* Assigned task: Whenever a line below includes the string "перша", show it.

(Dataset excerpts)
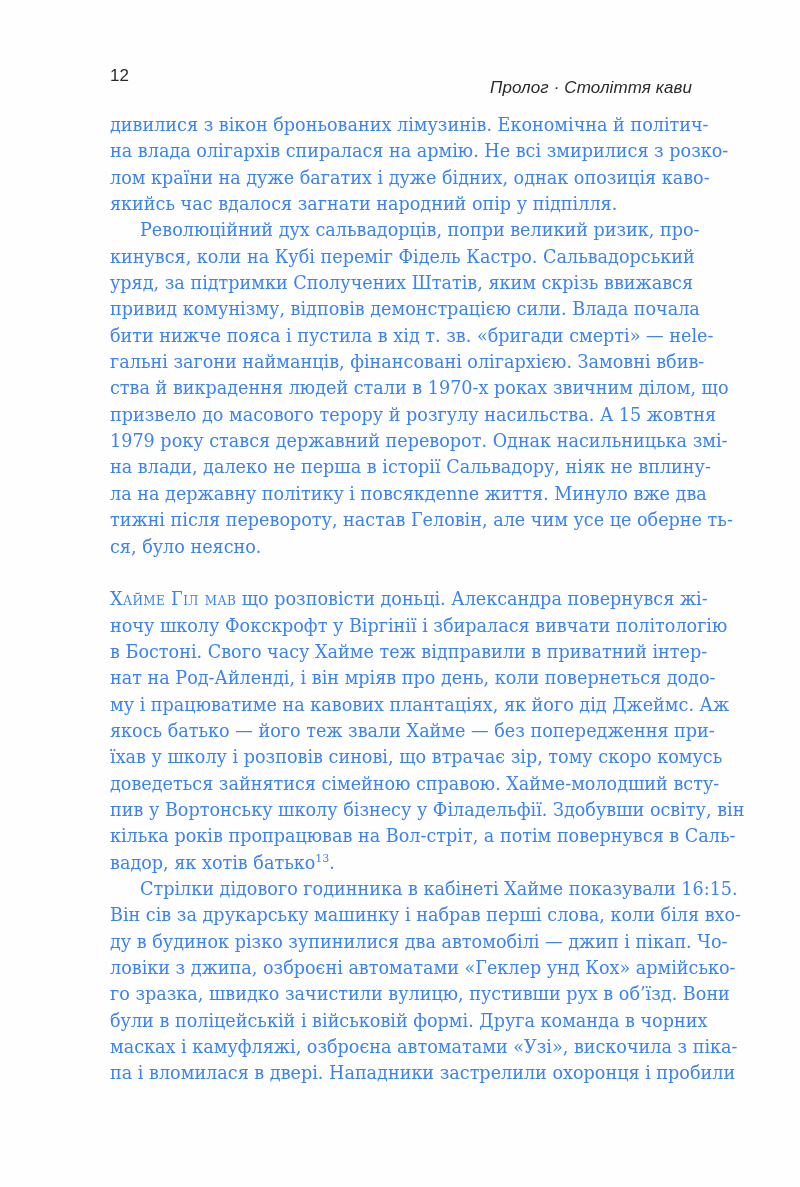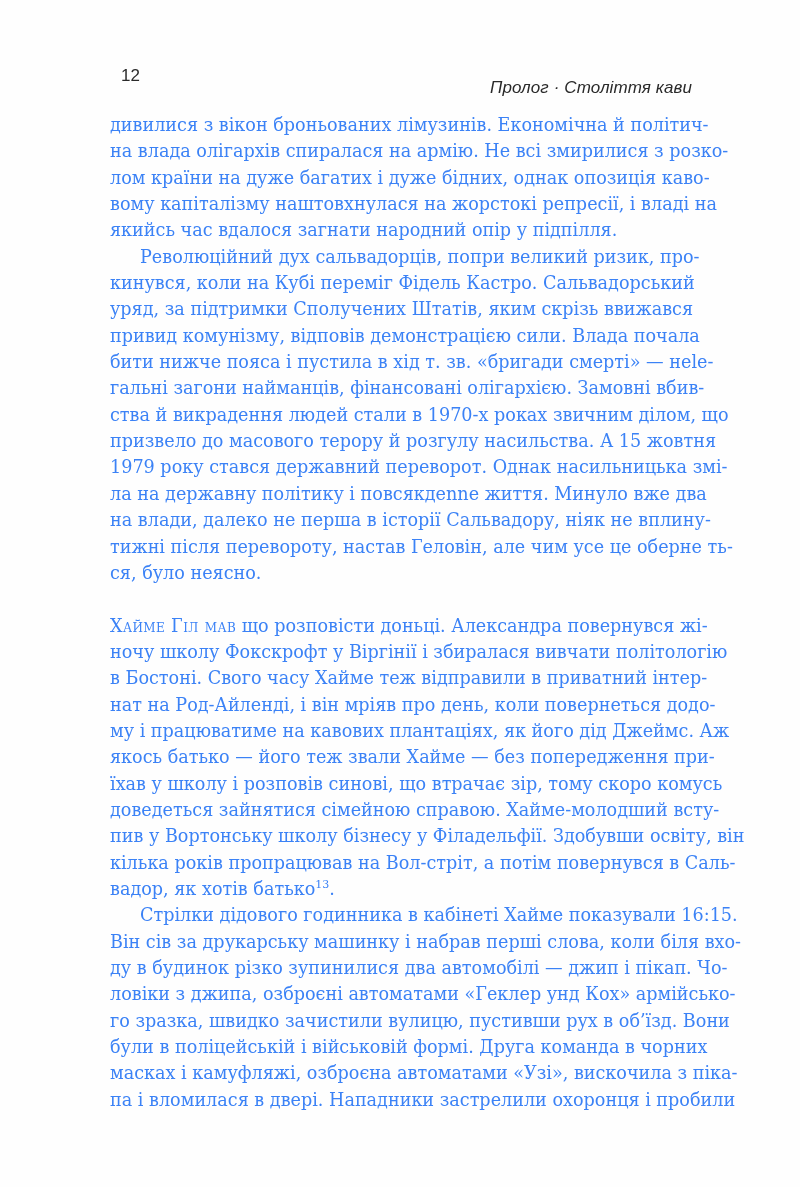--- a/index.html
+++ b/index.html
@@ -3,21 +3,21 @@
 <meta charset="utf-8">
 <style>
   html, body { margin: 0; padding: 0; background: #ffffff; }
   body { width: 800px; height: 1187px; position: relative; overflow: hidden; }
   .page {
     position: absolute; left: 0; top: 0; width: 800px; height: 1187px;
     background: #fefefe; color: #1f1f1f;
   }
   .running-head {
     position: absolute; left: 110px; right: 108px; top: 66px; height: 24px;
-    font-family: "Liberation Sans", "DejaVu Sans", sans-serif; font-size: 17px; color: #2a2a2a; margin-left: 11px;
+    font-family: "Liberation Sans", "DejaVu Sans", sans-serif; font-size: 17px; color: #2a2a2a;
   }
   .running-head .pn { position: absolute; left: 0; top: 0; }
   .running-head .title { position: absolute; right: 0; top: 12px; font-style: italic; letter-spacing: 0.1px; }
   .body-text {
     position: absolute; left: 110px; top: 112px; width: 582px;
     font-family: "DejaVu Serif", "Liberation Serif", serif;
     font-size: 17.6px; line-height: 26.35px; color: #3b82f6;
   }
   .line { display: block; white-space: nowrap; text-align: justify; text-align-last: justify; height: 26.35px; }
   .line.last { text-align-last: left; }
@@ -34,36 +34,35 @@
     <span class="pn">12</span>
     <span class="title">Пролог · Століття кави</span>
   </div>
 
   <div class="body-text">
 
     <div>
       <span class="line">дивилися з вікон броньованих лімузинів. Економічна й політич-</span>
       <span class="line">на влада олігархів спиралася на армію. Не всі змирилися з розко-</span>
       <span class="line">лом країни на дуже багатих і дуже бідних, однак опозиція каво-</span>
-      <span class="line">вому капіталізму наштовхнулася на жорстокі репресії, і владі на</span>
       <span class="line last">якийсь час вдалося загнати народний опір у підпілля.</span>
     </div>
 
     <div>
       <span class="line indent">Революційний дух сальвадорців, попри великий ризик, про-</span>
       <span class="line">кинувся, коли на Кубі переміг Фідель Кастро. Сальвадорський</span>
       <span class="line">уряд, за підтримки Сполучених Штатів, яким скрізь ввижався</span>
       <span class="line">привид комунізму, відповів демонстрацією сили. Влада почала</span>
       <span class="line">бити нижче пояса і пустила в хід т. зв. «бригади смерті» — нele-</span>
       <span class="line">гальні загони найманців, фінансовані олігархією. Замовні вбив-</span>
       <span class="line">ства й викрадення людей стали в 1970-х роках звичним ділом, що</span>
       <span class="line">призвело до масового терору й розгулу насильства. А 15 жовтня</span>
       <span class="line">1979 року стався державний переворот. Однак насильницька змі-</span>
+      <span class="line">на влади, далеко не перша в історії Сальвадору, ніяк не вплину-</span>
       <span class="line">ла на державну політику і повсякдenne життя. Минуло вже два</span>
-      <span class="line">на влади, далеко не перша в історії Сальвадору, ніяк не вплину-</span>
       <span class="line">тижні після перевороту, настав Геловін, але чим усе це оберне ть-</span>
       <span class="line last">ся, було неясно.</span>
     </div>
 
     <span class="gap"></span>
 
     <div>
       <span class="line"><span class="smallcaps">Хайме Гіл мав</span><span> що розповісти доньці. Александра повернувся жі-</span></span>
       <span class="line">ночу школу Фокскрофт у Віргінії і збиралася вивчати політологію</span>
       <span class="line">в Бостоні. Свого часу Хайме теж відправили в приватний інтер-</span>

* Answer to the exercise:
+      <span class="line">на влади, далеко не перша в історії Сальвадору, ніяк не вплину-</span>
-      <span class="line">на влади, далеко не перша в історії Сальвадору, ніяк не вплину-</span>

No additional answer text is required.